# What's The Best & Brightest Tail Lights on the Market?



## bikerneil (Nov 3, 2007)

I had a Dinotte 300R tail light and I loved it, but the design of the bracket allows the light to not be secure on the bike. (When I was riding home from work on Tuesday it flew off my bike and I lost the $200 light!). I now need a new tail light.

As I begin my research, I am wondering what tail light is the brightest one out there? I commute in very early morning with total darkness. Price is not an issue, I want the *BRIGHTEST *light on the market. Light weight is good too. Rechargeable is preferred.


Thanks!


----------



## 55x11 (Apr 24, 2006)

bikerneil said:


> I had a Dinotte 300R tail light and I loved it, but the design of the bracket allows the light to not be secure on the bike. (When I was riding home from work on Tuesday it flew off my bike and I lost the $200 light!). I now need a new tail light.
> 
> As I begin my research, I am wondering what tail light is the brightest one out there?
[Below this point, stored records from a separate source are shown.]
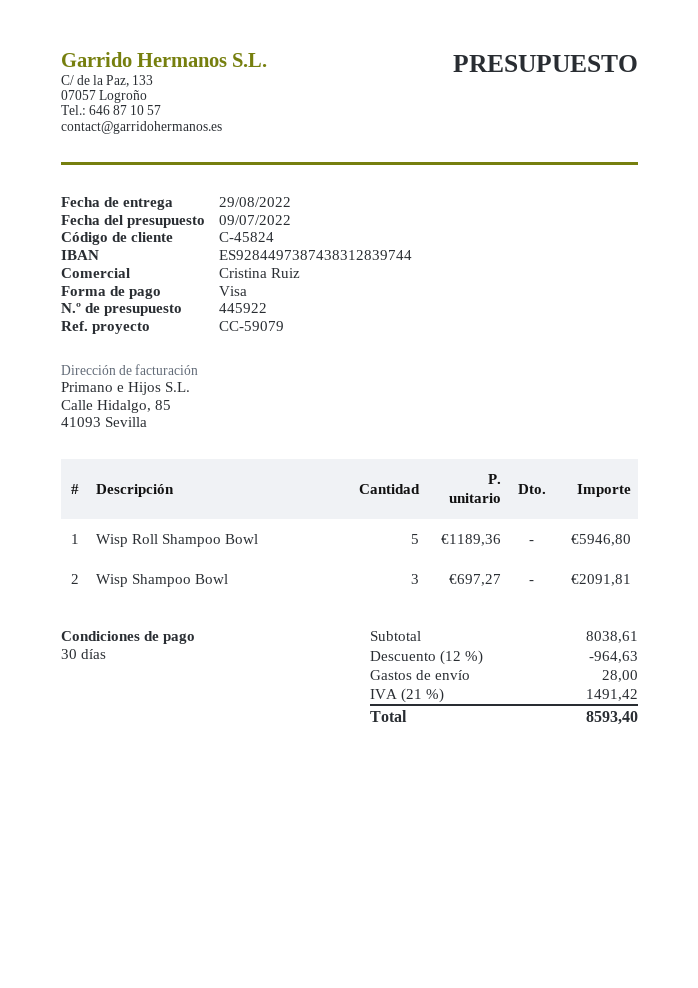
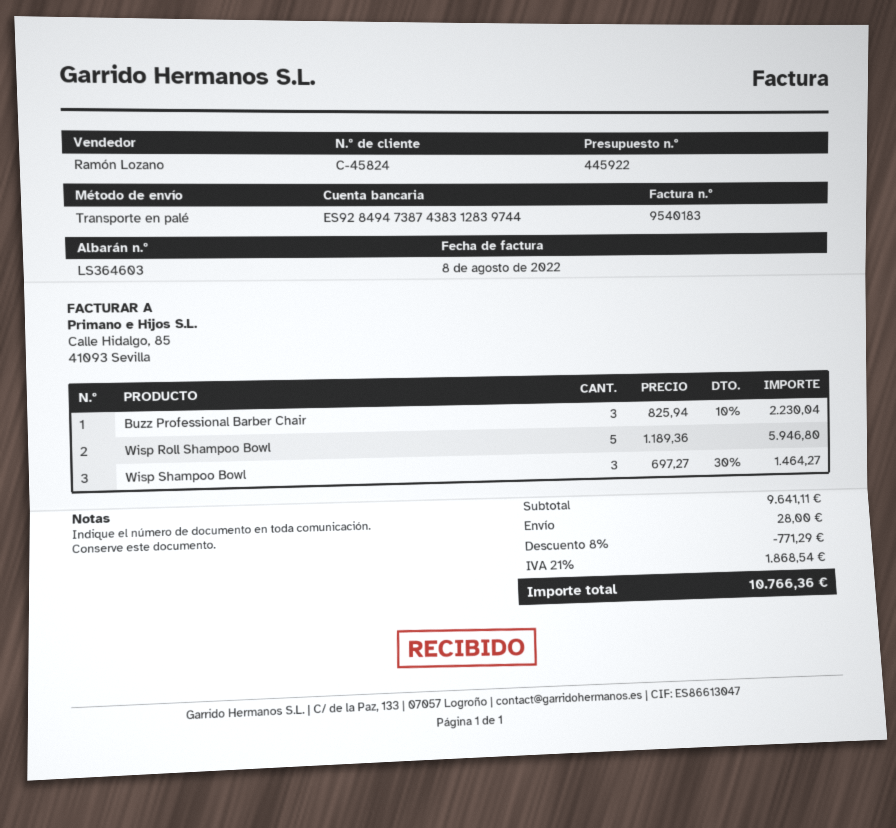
sales rep: Cristina Ruiz -> Ramón Lozano
bank account: ES9284497387438312839744 -> ES9284947387438312839744
Wisp Shampoo Bowl: 3 x 697.27 = 2091.81 -> 3 x 697.27 - 30% = 1464.27
Buzz Professional Barber Chair: none -> 3 x 825.94 - 10% = 2230.04
subtotal: 8038.61 -> 9641.11
discount: 12% = 964.63 -> 8% = 771.29
tax: 21% = 1491.42 -> 21% = 1868.54
total: 8593.40 -> 10766.36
I commute in very early morning with total darkness. Price is not an issue, I want the *BRIGHTEST *light on the market. Light weight is good too. Rechargeable is preferred.
> 
> ...


for tail light the goal is to be seen by cars. It doesn't have to be super-bright - in fact, if you ride in complete darkness, the contrast between your light and complete darkness will make you fairly visible already.
I like BikePlanet Superflash. 
Light PB Rear Super Flash Blinky.5w2led Black 3034-1

There are brighter ones out there, but I think this is plenty bright for almost all situations, and going too bright may be blinding/distracting for drivers, you may not want that.


----------



## tarwheel2 (Jul 7, 2005)

Check out the Light & Motion Vis 360. It's a helmet mounted head and tail-light system. The headlight is modest in power (110 lumens) but the tail light is supposed to be among the brightest.

LIGHT & MOTION || VIS 360

If you just want a tail-light, L&M also makes a Vis 180 model

LIGHT & MOTION || VIS 180

UPDATE - I picked up a Vis 360 and was really disappointed by the light output. In a side-by-side comparison, it appeared no brighter and maybe even less than a PB Superflash, and it doesn't even compare with my Dinotte 140. The battery run times were also disappointing, much less than advertised. Needless to say, I returned the Vis 360.


----------



## L_Johnny (Jul 15, 2006)

Right now I am commuting with 2 flashers in the back: the planet bike superflash at wheel level (hooked to my bike rack), an older blackburn flasher attached to my commuting Ergon bag. And I am awaiting delivery of the Light and moriong 360. Kind of overkill 3 lights for the back, however, the helmet mounted light is a welcomed addition to the handle bar light, so I figure why not.


----------



## L_Johnny (Jul 15, 2006)

Apologies, I forgot the punch-line of the post above, and that was that there is some data that shows that having at least two light sources at different heights helps with visibility as rather than having a single brighter light source. HTH


----------



## Fixed (May 12, 2005)

*400r*

I have a 140R, a 300R, and a 400R. The 140 uses the rubber bandy things, the 300 the slip on mount, and the 400 a solid bolt on. I think any of them is sufficient, but the 400R is blindingly bright, and completely secure. Just uses an external battery, which I like on a commuter.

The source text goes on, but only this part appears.